Aclaris Therapeutics, Inc. Selected Consolidated Balance Sheet Data (unaudited, in thousands, except share data)
		June 30, 2024			December 31, 2023
Cash, cash equivalents and marketable securities		$	149,871		$	181,877
Total assets		$	161,071		$	197,405
Total current liabilities		$	15,682		$	30,952
Total liabilities		$	27,249		$	40,226
Total stockholders' equity		$	133,822		$	157,179
Common stock outstanding			71,332,825			70,894,889

Aclaris Therapeutics, Inc. Selected Consolidated Cash Flow Data (unaudited, in thousands)
		Six Months Ended June 30, 2024				Six Months Ended June 30, 2023
Net loss		$	(27,927	)		$	(57,729	)
Depreciation and amortization			485				416
Stock-based compensation expense			4,992				13,328
Revaluation of contingent consideration			3,000				(2,300	)
Changes in operating assets and liabilities			(13,687	)			(722	)
Net cash used in operating activities		$	(33,137	)		$	(47,007	)

Aclaris Therapeutics Contact:
investors@aclaristx.com

FAQ

What were Aclaris Therapeutics' (ACRS) Q2 2024 financial results?

Aclaris Therapeutics reported a net loss of $11.0 million and total revenue of $2.8 million for Q2 2024. The company had $149.9 million in cash, cash equivalents, and marketable securities as of June 30, 2024.

What progress did Aclaris Therapeutics (ACRS) make with ATI-2138 in Q2 2024?

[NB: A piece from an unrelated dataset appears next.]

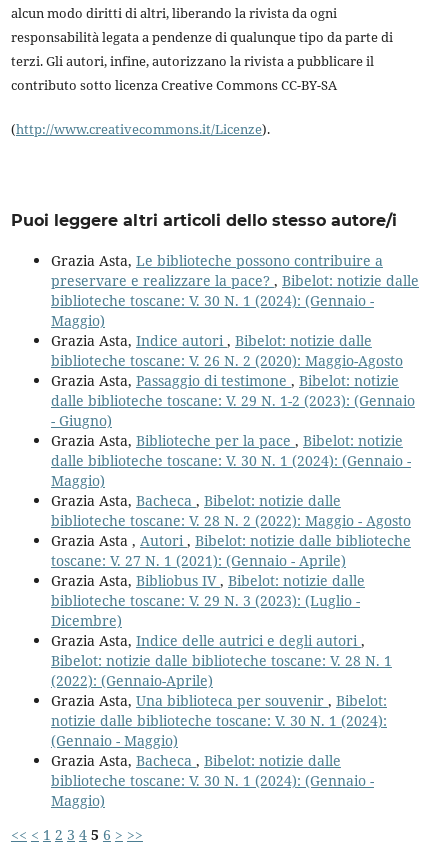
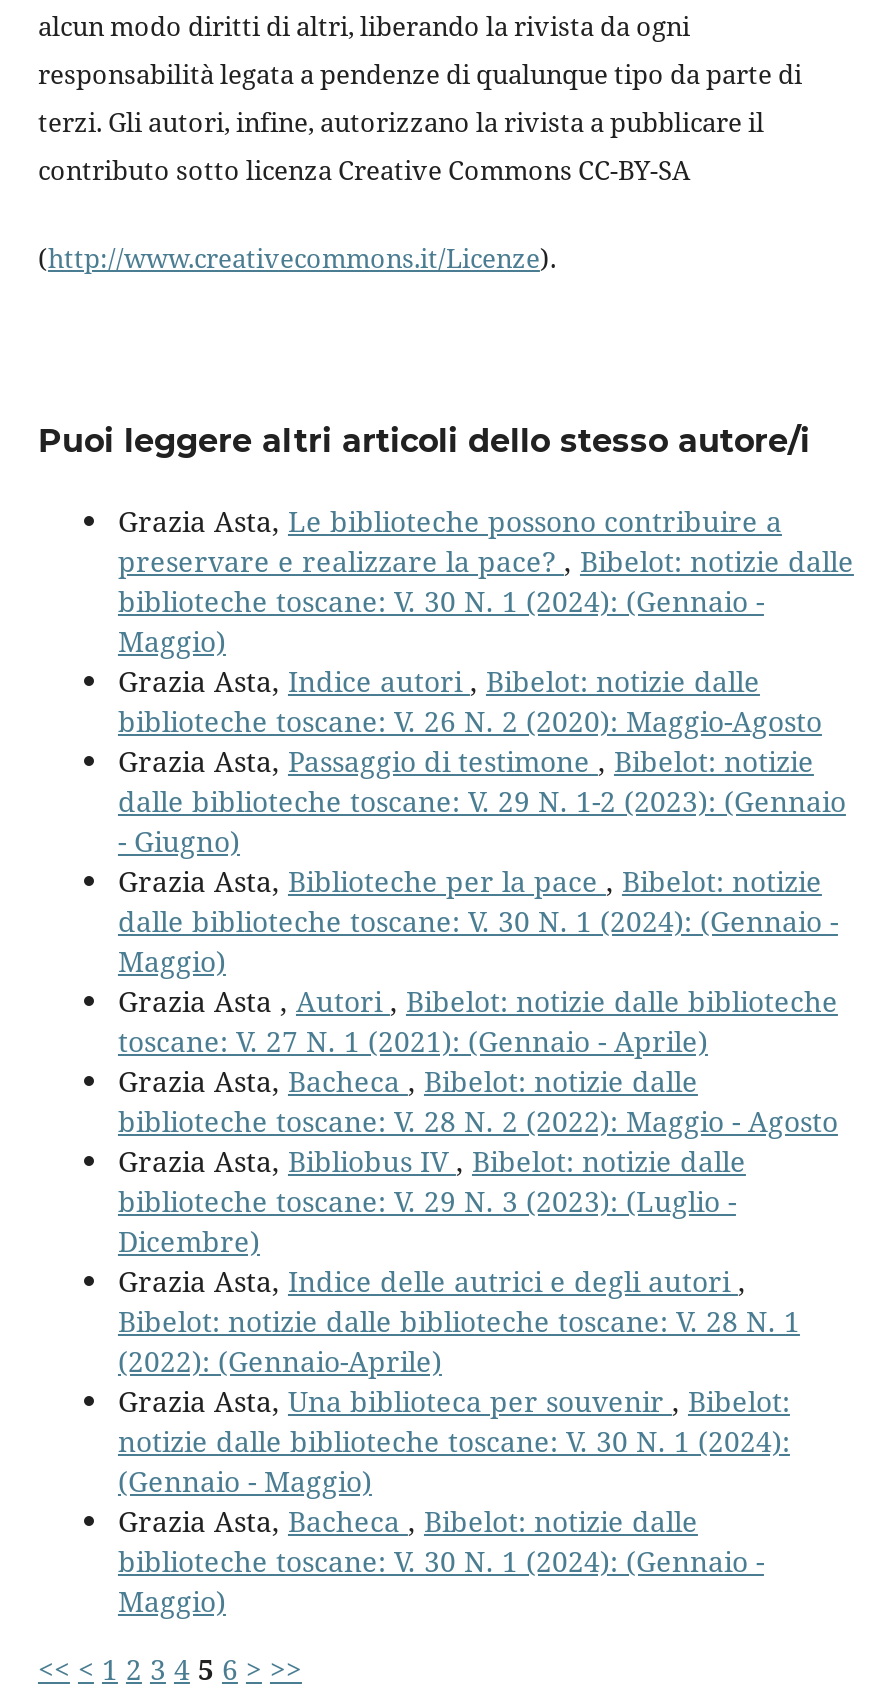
moved down: Grazia Asta, Bacheca, Bibelot: notizie dalle | biblioteche toscane: V. 28 N. 2 (2022): Maggio - Agosto

moved up: Grazia Asta , Autori, Bibelot: notizie dalle biblioteche | toscane: V. 27 N. 1 (2021): (Gennaio - Aprile)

Aclaris initiated Phase 2a study activities for ATI-2138 in moderate to severe atopic dermatitis. The company is activating clinical sites and expects to enroll patients in the coming weeks.

How did Aclaris Therapeutics (ACRS) strengthen its balance sheet in 2024?

Aclaris strengthened its balance sheet by selling future OLUMIANT® royalties to OMERS Life Sciences for up to $31.5 million, including an upfront payment of $26.5 million received in July 2024.

What is Aclaris Therapeutics' (ACRS) cash runway projection as of Q2 2024?

Aclaris anticipates that its current cash position, combined with the $26.5 million from the OLUMIANT® royalty sale, will be sufficient to fund its operations into 2028.